Attending the meeting were two of the inquiry's commissioners, Michèle Audette and Brian Eyolfson, who were confronted Wednesday by community leaders and families of the missing and murdered.

"You failed in communications, you failed to build trust, you failed to build relationships with families," said Hilda Anderson-Pyrz, co-chair of the Manitoba Coalition for Families of the Missing and Murdered. 

"I stand here today to ask the commissioners to respectfully step down, and I'm calling for a hard reset as a family member."

Anderson-Pyrz wasn't alone in calling for resignations and a 'hard reset' — a redesign of the process from the ground up. Several families who attended the assembly also called for new commissioners and a new process.

Call to start over

"It's probably my last speech, who knows?" Aaudette said after the session. "I was asked if I would step down several times ... I heard, I respect and I understand."

However, she also told the audience that she was given an eagle feather by other family members who told her "not to fail."

A point of contention for many families is that the inquiry cannot open old cases or hold police accountable for mishandling cases.

Gerri Pangman says the inquiry failed her sister Jennifer McPherson, who was killed in April 2013. (Tim Fontaine/CBC)

"It's a failure and it's a dishonour to my sister," said Gerri Pangman, whose sister Jennifer McPherson was killed in April 2013.

"You can say that this inquiry is going to be a success — no, it's a failure. It failed my sister."

'We were too silent'

Delays, the lack of communication and the recent high-profile departures of senior staff and commissioner Marilyn Poitras have shaken many people's faith in the inquiry.

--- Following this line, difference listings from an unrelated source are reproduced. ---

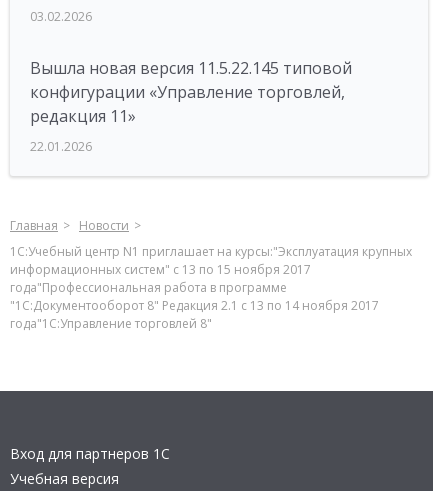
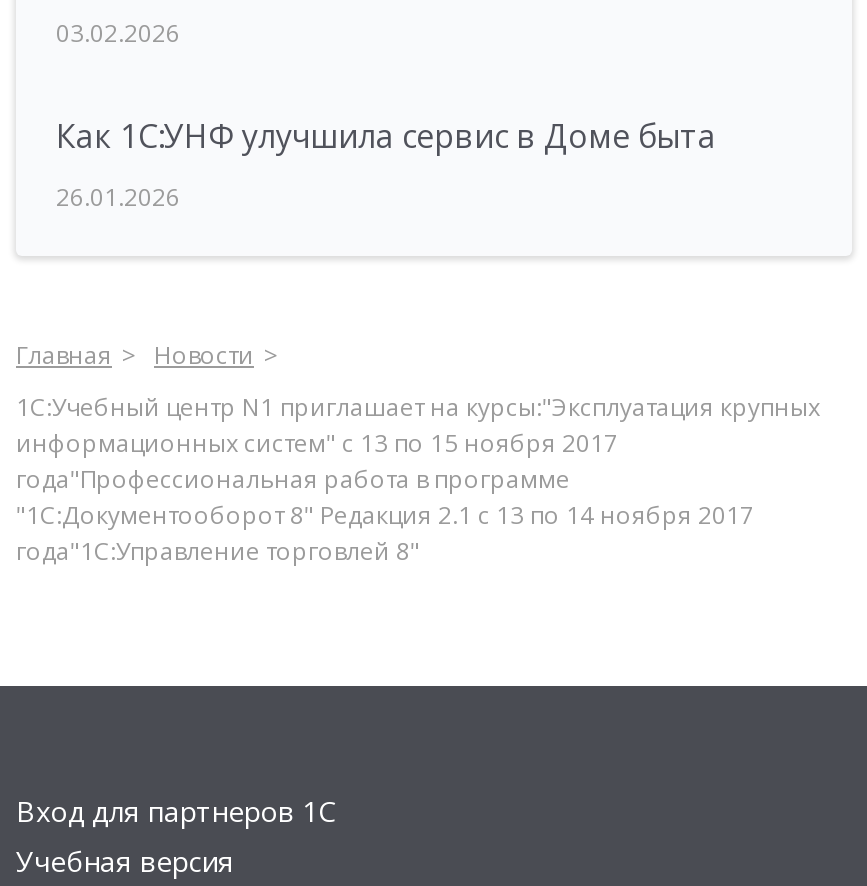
- Вышла новая версия 11.5.22.145 типовой
- конфигурации «Управление торговлей,
- редакция 11»
+ Как 1С:УНФ улучшила сервис в Доме быта

- 22.01.2026
+ 26.01.2026
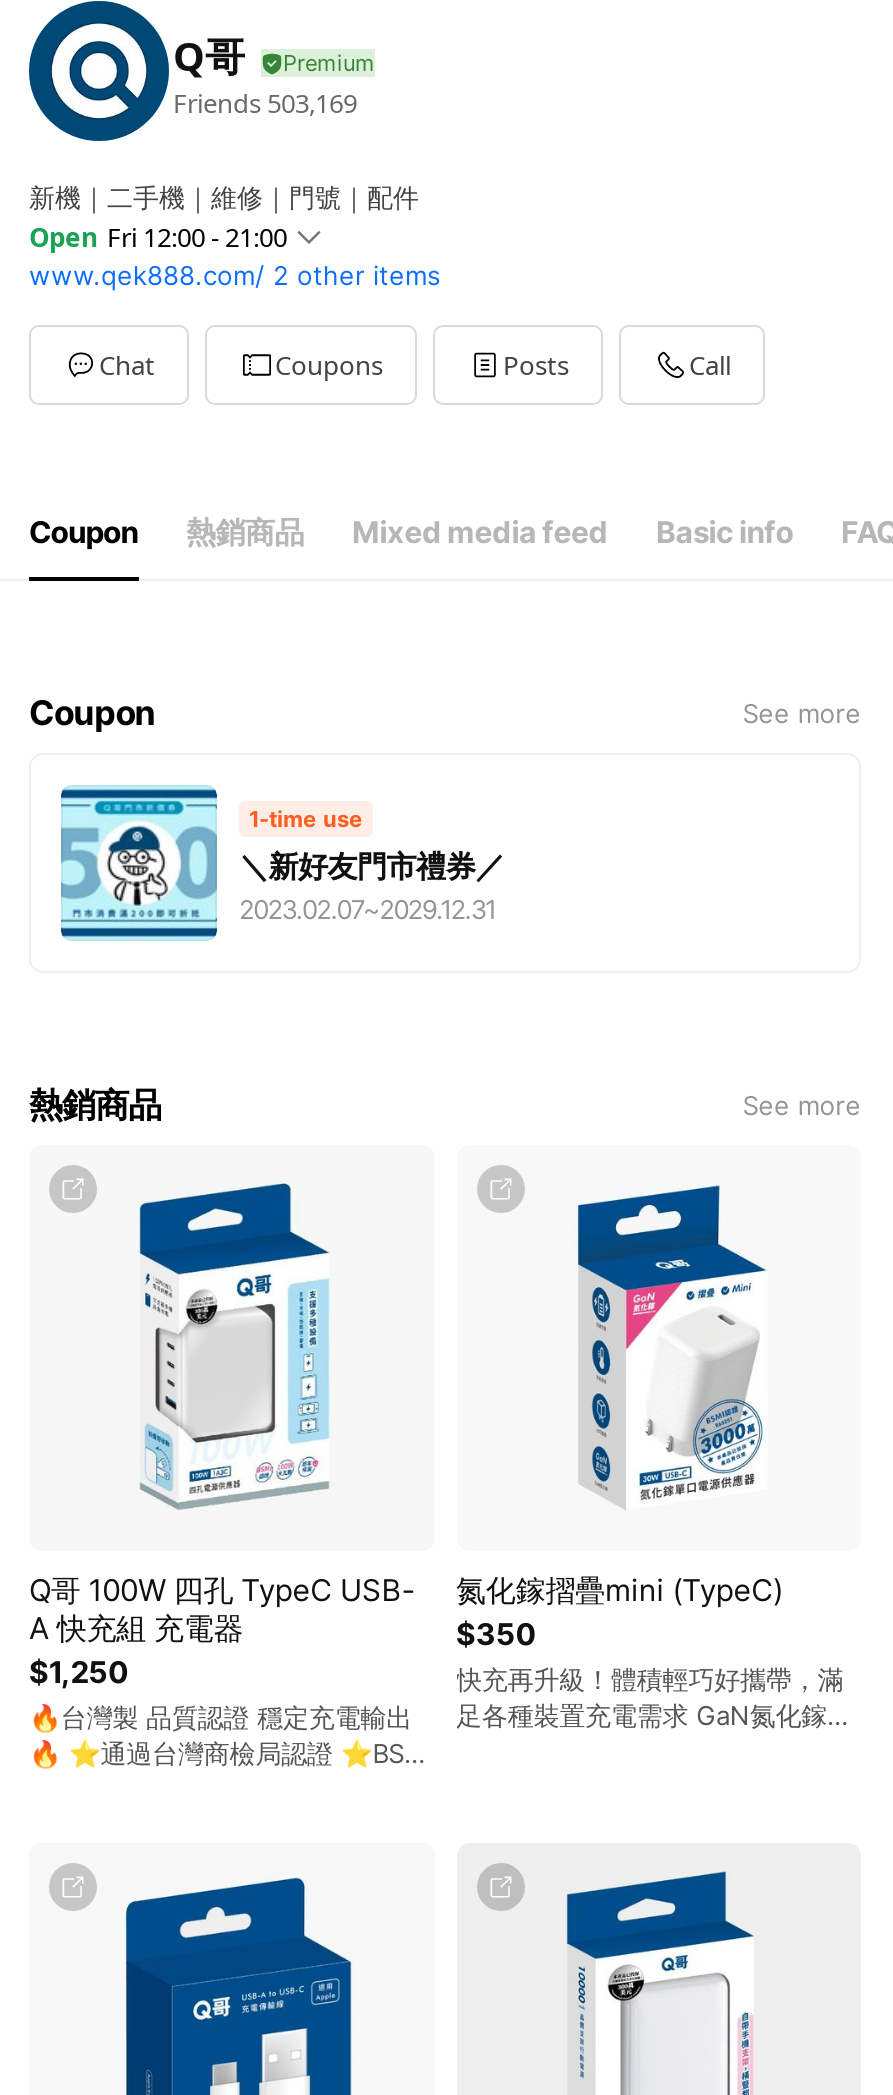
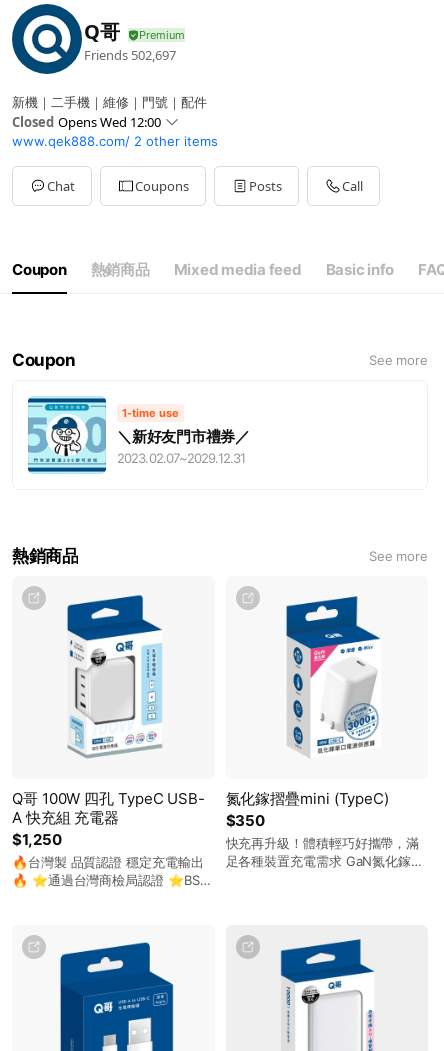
- Friends 503,169
+ Friends 502,697

- Open Fri 12:00 - 21:00
+ Closed Opens Wed 12:00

Commissioner Audette admitted mistakes were made, especially when it comes to communication.

Family members of missing and murdered Indigenous women and girls wait to speak with inquiry commissioners at the Assembly of First Nations meeting. (Tim Fontaine/CBC)

"I was anxious for this moment," she told the assembly. "Because we were too silent. We were too silent."

On Tuesday, AFN National Chief Perry Bellegarde recognized the frustration but called for patience, saying the inquiry is too important to abandon.

"Too many people lost loved ones," he said.

"We need to support the work of these commissioners and their staff.…The families must be front and centre. Yes, we want to help improve communications, and that's why the commissioners are here."

However, chiefs are set to debate a motion on Thursday calling for commissioners to step down.

Education, consultation

The second day of the Assembly of First Nations meeting, which wraps on Thursday, also included talks on consultation and resource development, which took place as news broke about two Supreme Court rulings.

National Chief Perry Bellegarde said that two recent Supreme Court rulings on consultation highlight the need for Canada to fully implement a landmark UN Indigenous rights declaration. (Tim Fontaine/CBC)

The top court quashed plans for seismic testing in Nunavut, delivering a victory to Inuit who argued they were inadequately consulted before the National Energy Board gave oil companies the green light to use blasts of sound to detect petroleum reserves below the sea floor.

But it also dismissed a legal challenge from the Chippewas of the Thames First Nation in Ontario to stop Enbridge from reversing the flow of crude oil on the controversial Line 9 Pipeline. 

Indigenous and Northern Affairs Minister Carolyn Bennett, who is also attending the meetings, announced $5 million to support First Nations post-secondary students. The money will be shared by programs at the Saskatchewan Indian Institute for Technologies and the First Nations University of Canada in Regina.